• _What you have to do_
Would you repeat each line below exactly, without the pictures?

[[ Exercise materials, beginning ]]

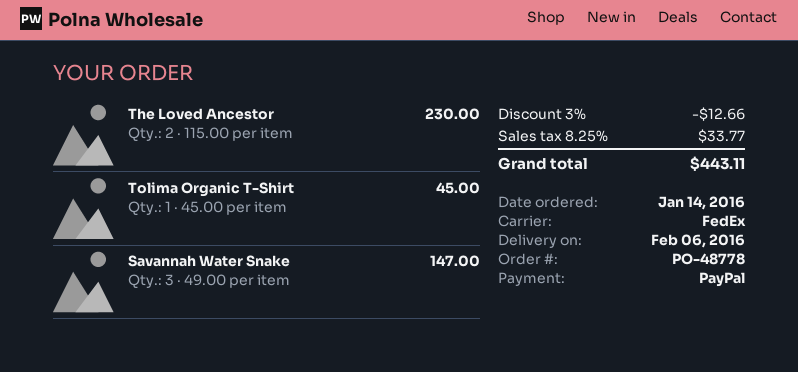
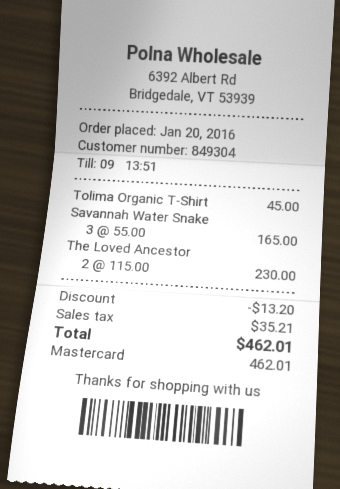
order date: 2016-01-14 -> 2016-01-20
payment method: PayPal -> Mastercard
Savannah Water Snake: 3 x 49.00 = 147.00 -> 3 x 55.00 = 165.00
discount: 12.66 -> 13.20
tax: 33.77 -> 35.21
total: 443.11 -> 462.01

[[ Exercise materials, end ]]

• _Answer_
order date: 2016-01-14 -> 2016-01-20
payment method: PayPal -> Mastercard
Savannah Water Snake: 3 x 49.00 = 147.00 -> 3 x 55.00 = 165.00
discount: 12.66 -> 13.20
tax: 33.77 -> 35.21
total: 443.11 -> 462.01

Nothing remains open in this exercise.